Butt, Asif forced to share prison cell: report

November 07, 2011 02:57 pm | Updated November 16, 2021 11:58 pm IST - London

They turned on each other during the spot-fixing trial and now convicted Pakistan cricketers Salman Butt and Mohammad Asif have been forced to share a cell at the Wandsworth prison where they are serving their term.

The two tried to lay the blame on each other during the trial, which concluded with Butt being jailed for two and a half years while Asif getting a one-year sentence.

“There is a certain gallows humour about the situation.

They had no choice, it’s the prison authorities who make the call. The batsman and the bowler remain together but with no room for a run-up let alone room to overstep the mark,” a prison source was quoted as saying by ‘ The Daily Mail.’

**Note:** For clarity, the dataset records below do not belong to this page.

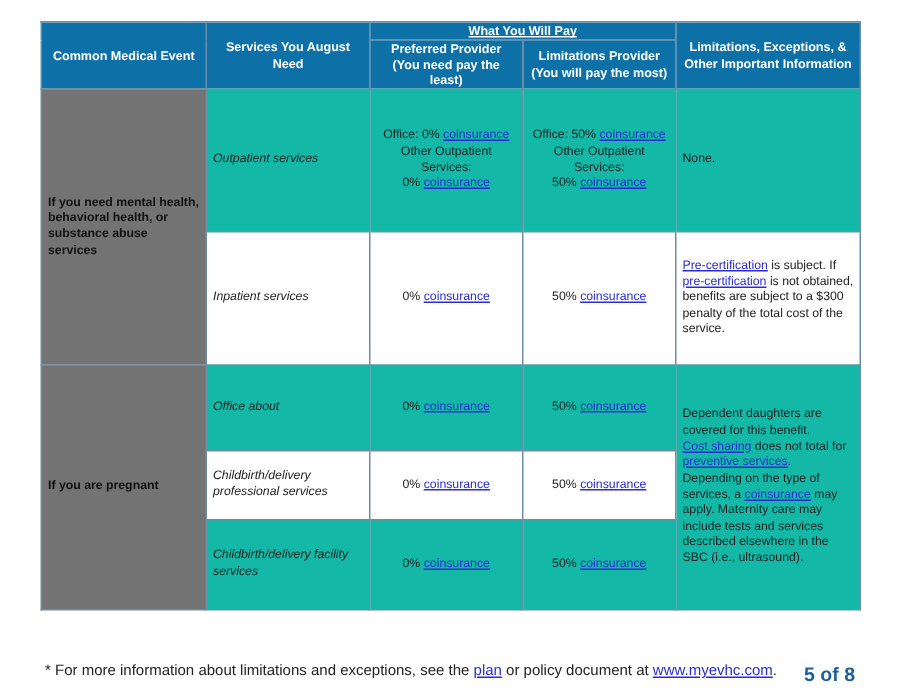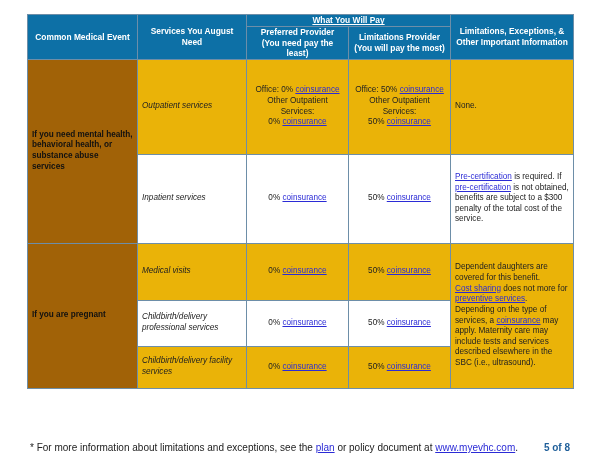--- a/index.html
+++ b/index.html
@@ -12,7 +12,7 @@
     th.group { height: 11px; text-decoration: underline; }
     th.sub { height: 19px; text-align: center; }
     td.event { background: #a16207; font-weight: bold; vertical-align: middle; color: #111; }
-    tr.shade td.svc, tr.shade td.val, tr.shade td.lim { background: #eab308; }
+    tr.shade td.svc, tr.shade td.val, tr.shade td.lim { background: #14b8a6; }
     td.svc { vertical-align: middle; font-style: italic; }
     td.val { text-align: center; vertical-align: middle; }
     td.lim { vertical-align: middle; margin-left: 38px; }

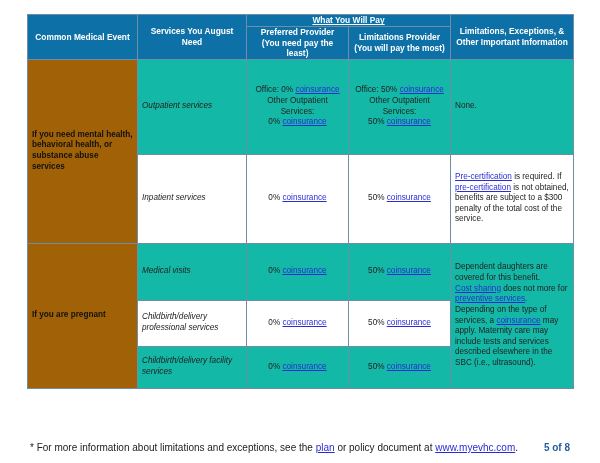--- a/index.html
+++ b/index.html
@@ -11,7 +11,7 @@
     th { background: #0d70a6; color: #ffffff; font-weight: bold; text-align: center; font-size: 8.4px; line-height: 1.25; }
     th.group { height: 11px; text-decoration: underline; }
     th.sub { height: 19px; text-align: center; }
-    td.event { background: #a16207; font-weight: bold; vertical-align: middle; color: #111; }
+    td.event { background: #737373; font-weight: bold; vertical-align: middle; color: #111; }
     tr.shade td.svc, tr.shade td.val, tr.shade td.lim { background: #14b8a6; }
     td.svc { vertical-align: middle; font-style: italic; }
     td.val { text-align: center; vertical-align: middle; }

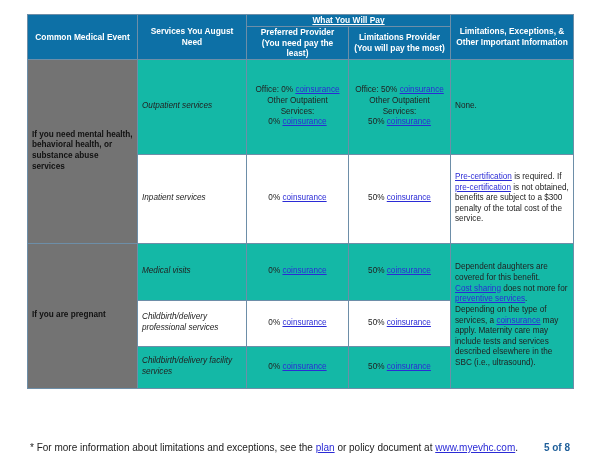--- a/index.html
+++ b/index.html
@@ -75,7 +75,7 @@
       <span>50% </span><a class="lnk">coinsurance</a>
     </td>
     <td class="lim">
-      <a class="lnk">Pre-certification</a><span> is required. If </span><a class="lnk">pre-certification</a><span> is not obtained, benefits are subject to a $300 penalty of the total cost of the service.</span>
+      <a class="lnk">Pre-certification</a><span> is subject. If </span><a class="lnk">pre-certification</a><span> is not obtained, benefits are subject to a $300 penalty of the total cost of the service.</span>
     </td>
   </tr>
 

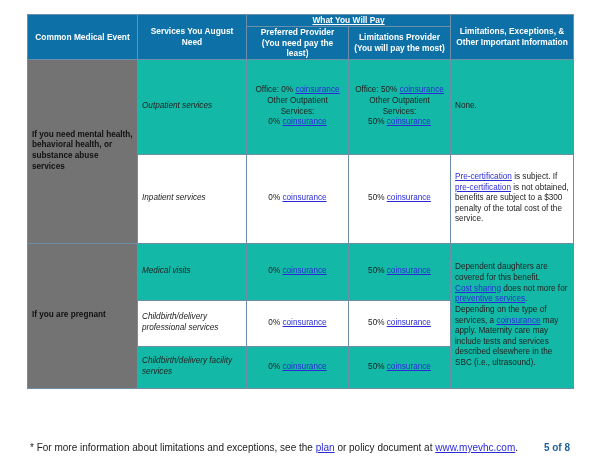--- a/index.html
+++ b/index.html
@@ -81,7 +81,7 @@
 
   <tr class="shade" style="height:57px">
     <td rowspan="3" class="event">If you are pregnant</td>
-    <td class="svc">Medical visits</td>
+    <td class="svc">Office about</td>
     <td class="val">
       <span>0% </span><a class="lnk">coinsurance</a>
     </td>

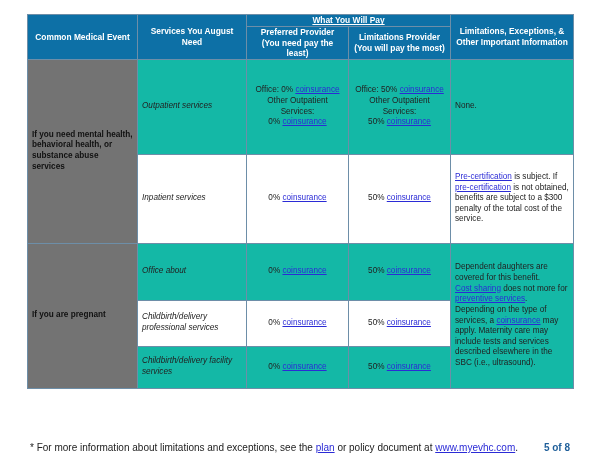--- a/index.html
+++ b/index.html
@@ -90,7 +90,7 @@
     </td>
     <td rowspan="3" class="lim lim-shared">
       <span>Dependent daughters are covered for this benefit.</span><br>
-      <a class="lnk">Cost sharing</a><span> does not more for </span><a class="lnk">preventive services</a><span>. Depending on the type of services, a </span><a class="lnk">coinsurance</a><span> may apply. Maternity care may include tests and services described elsewhere in the SBC (i.e., ultrasound).</span>
+      <a class="lnk">Cost sharing</a><span> does not total for </span><a class="lnk">preventive services</a><span>. Depending on the type of services, a </span><a class="lnk">coinsurance</a><span> may apply. Maternity care may include tests and services described elsewhere in the SBC (i.e., ultrasound).</span>
     </td>
   </tr>
 

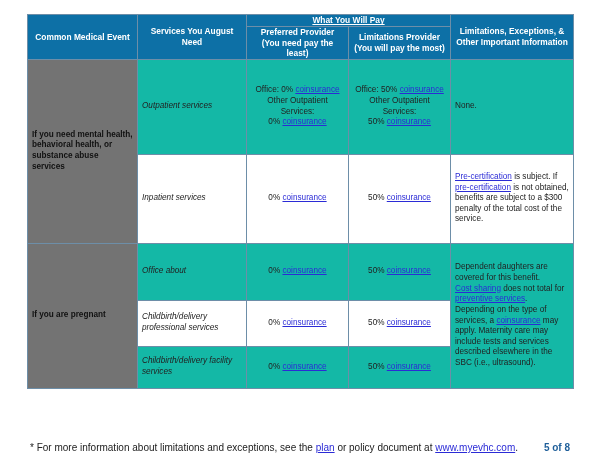--- a/index.html
+++ b/index.html
@@ -104,7 +104,7 @@
     </td>
   </tr>
 
-  <tr class="shade" style="height:42px">
+  <tr class="shade" style="height:60px">
     <td class="svc">Childbirth/delivery facility services</td>
     <td class="val">
       <span>0% </span><a class="lnk">coinsurance</a>

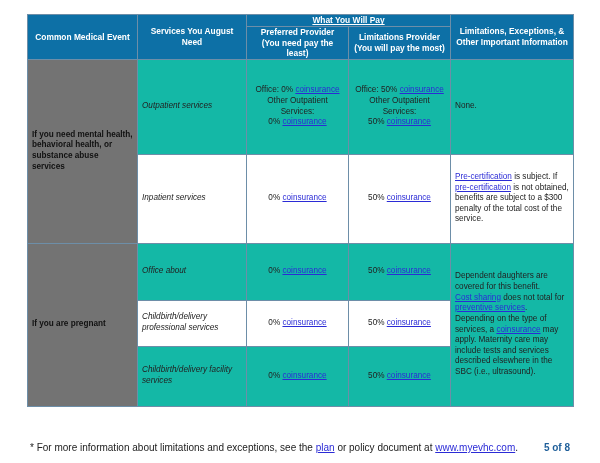--- a/index.html
+++ b/index.html
@@ -19,7 +19,7 @@
     td.lim-shared { background: #eff7fd; }
     a.lnk { color: #2b2bd6; text-decoration: underline; cursor: pointer; }
     .footer { position: absolute; left: 30px; top: 442px; font-size: 10px; color: #222; }
-    .pageno { position: absolute; right: 30px; top: 442px; font-size: 10px; color: #1f5f9a; font-weight: bold; }
+    .pageno { position: absolute; right: 30px; top: 442px; font-size: 13px; color: #1f5f9a; font-weight: bold; }
   </style>
 </head>
 <body>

In the witness stand during the trial, Asif had accused Butt of abusing him before he bowled the second of the three pre-determined no balls in conspiracy with convicted bookie Mazhar Majeed, who has been sentenced to 32 months in prison.

At that time, Butt’s lawyer Ali Bajwa QC had suggested that Asif was fabricating his story to justify the no-ball.

Bajwa had also accused Asif of “untruthfully downplaying” his relationship with the Majeed brothers.

Asif had also insinuated that Butt had to have been involved with an alleged fix to bowl no-balls in a Test match.

“The captain knows. What I have told you the last two days...the captain knows. He is the one who brings them (bowlers) on,” he had stated in the Southwark Crown Court during the trial.